И пошел прочь, крутя головой и вроде как удивляясь чему-то.
– Кто такой? – спросила Тамара.
– С родни приходится. Летал когда-то. На вертолете…
Возле газетного киоска Лушников притормозил. Конвертов купить бы. Письмо не во что положить для сына. Но Тамара вновь уцепилась в локоть.
– Конверты… – стоял на своем Сергеич.
– У меня дома целая пачка!
– Принеси тогда. Письмецо хочу написать…
Тамара ничего не сказала на это – лишь прижалась грудью к его руке и вновь отпрянула. Разговор на уровне жестов. С Ириной у Сергеича было как-то всё по-другому. Та старалась говорить языком. Она давно разыскала бы сына. Сынок тоже хорош: появился в прошлом году на годины матери, увидел, что отец связался с медичкой, и с тех пор ни слуху ни духу. А ведь Александр Сергеевич не встречную-поперечную нашел себе тоже. Медицинского работника. Ирина тоже была медиком. Первая. Родная жена.

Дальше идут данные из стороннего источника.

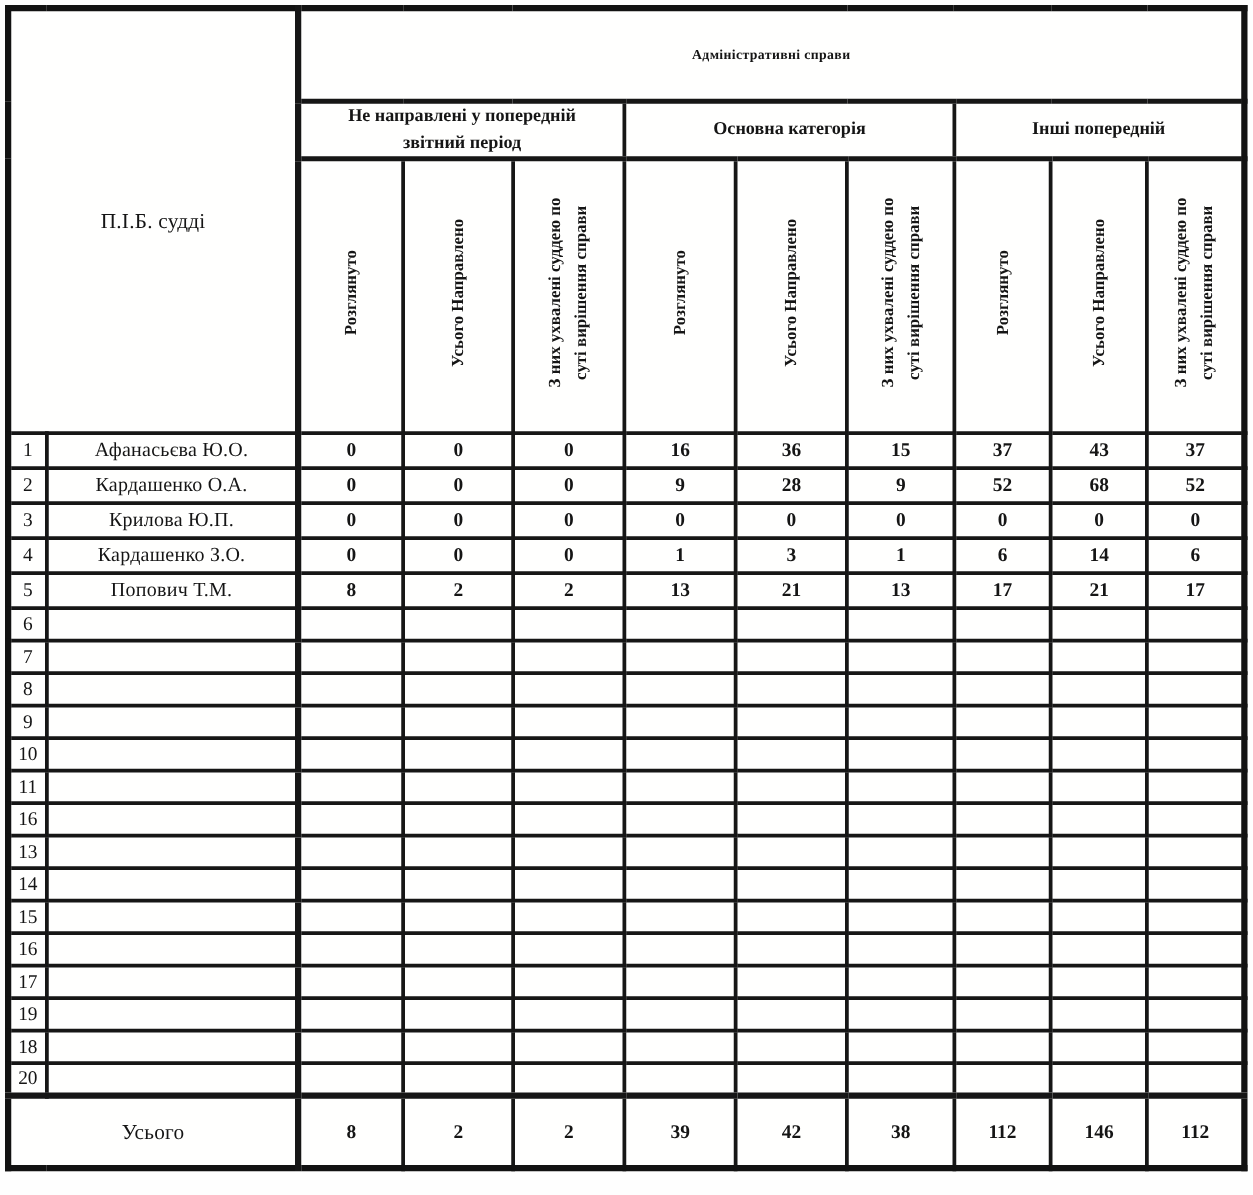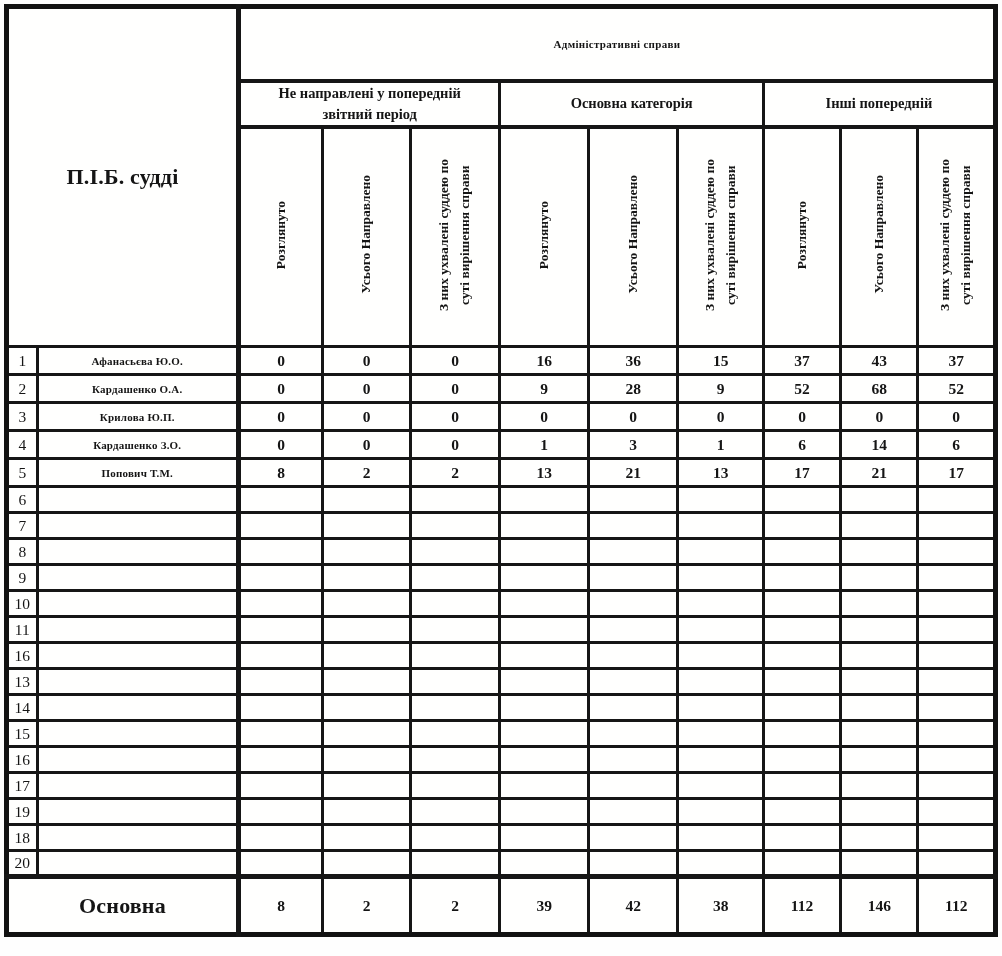--- a/index.html
+++ b/index.html
@@ -36,22 +36,22 @@
   }
   
   tr.hdr-top    { height: 74px; }
   tr.hdr-groups { height: 46px; font-family: Liberation Serif, serif; }
   tr.hdr-cols   { height: 220px; }
   tr.row-top    { height: 28px; }
   tr.row-std    { height: 26px; }
   tr.row-total  { height: 58px; }
 
   .corner-cell {
-    font-weight: bold;
-    font-size: 22px;
+    font-weight: normal;
+    font-size: 17px;
     letter-spacing: 0.2px;
   }
   .top-header {
     font-weight: bold;
     font-size: 11px;
     letter-spacing: 0.3px;
   }
   .group-header {
     font-weight: bold;
     font-size: 14.5px;
@@ -68,22 +68,22 @@
     white-space: pre-line;
     display: inline-block;
     max-height: 208px;
     margin: 0 auto;
   }
   td.num-cell {
     font-weight: normal;
     font-size: 15.5px;
   }
   td.name-cell {
-    font-weight: bold;
-    font-size: 11px;
+    font-weight: normal;
+    font-size: 16px;
     letter-spacing: 0.2px;
   }
   td.val-cell {
     font-weight: bold;
     font-size: 15.5px;
   }
   
   .sep-left { border-left-width: 5px !important; }
   tr.hdr-groups th { border-top-width: 4px; }
   tr.hdr-cols th   { border-top-width: 4px; }
@@ -412,21 +412,21 @@
           <td class="val-cell"></td>
           <td class="val-cell"></td>
           <td class="val-cell"></td>
           <td class="val-cell"></td>
           <td class="val-cell"></td>
         </tr>
       </tbody>
 
     <tfoot>
       <tr class="row-total">
-        <th class="corner-cell" colspan="2">Основна</th>
+        <th class="corner-cell" colspan="2">Усього</th>
         <td class="val-cell sep-left">8</td>
         <td class="val-cell">2</td>
         <td class="val-cell">2</td>
         <td class="val-cell">39</td>
         <td class="val-cell">42</td>
         <td class="val-cell">38</td>
         <td class="val-cell">112</td>
         <td class="val-cell">146</td>
         <td class="val-cell">112</td>
       </tr>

Обойдя квартал, они вернулись к дому, остановились у подъезда. Под ложечкой у Лушникова сосало. Проголодался. Голова уже не шумела, хотелось жить и творить: писать мемуары, встречаться со школьниками, копать землю на даче.
– Я что не пришла-то, – вспомнила Тамара. – У меня же дочь приехала с внуком. Вот такие дела… – Она опустила голову. – Даже не знаю, как теперь помещаться будем в комнате… Она ведь решила, что здесь будет жить. Неудача у нее, понимаешь, вышла в жизни.
Сергеич оживился при этих словах:
– Вопрос решаемый… Перебирайся ко мне! А дочь там пусть живет.
Тамара кивнула, продолжая смотреть под ноги:
– Жрать, небось, хотят…
– Нет, ты погоди! – встрепенулся Сергеич. – А вещи-то?! Я помогу. С дочерью заодно познакомлюсь…
– Потом как-нибудь…
Она шагнула от подъезда. Ее ждали дела.
– Конверты не забудь! – напомнил Сергеич.
Тамара качнула головой, не оборачиваясь, оставив Сергеича одного размышлять. Дома ее ждала теперь своя кровинка.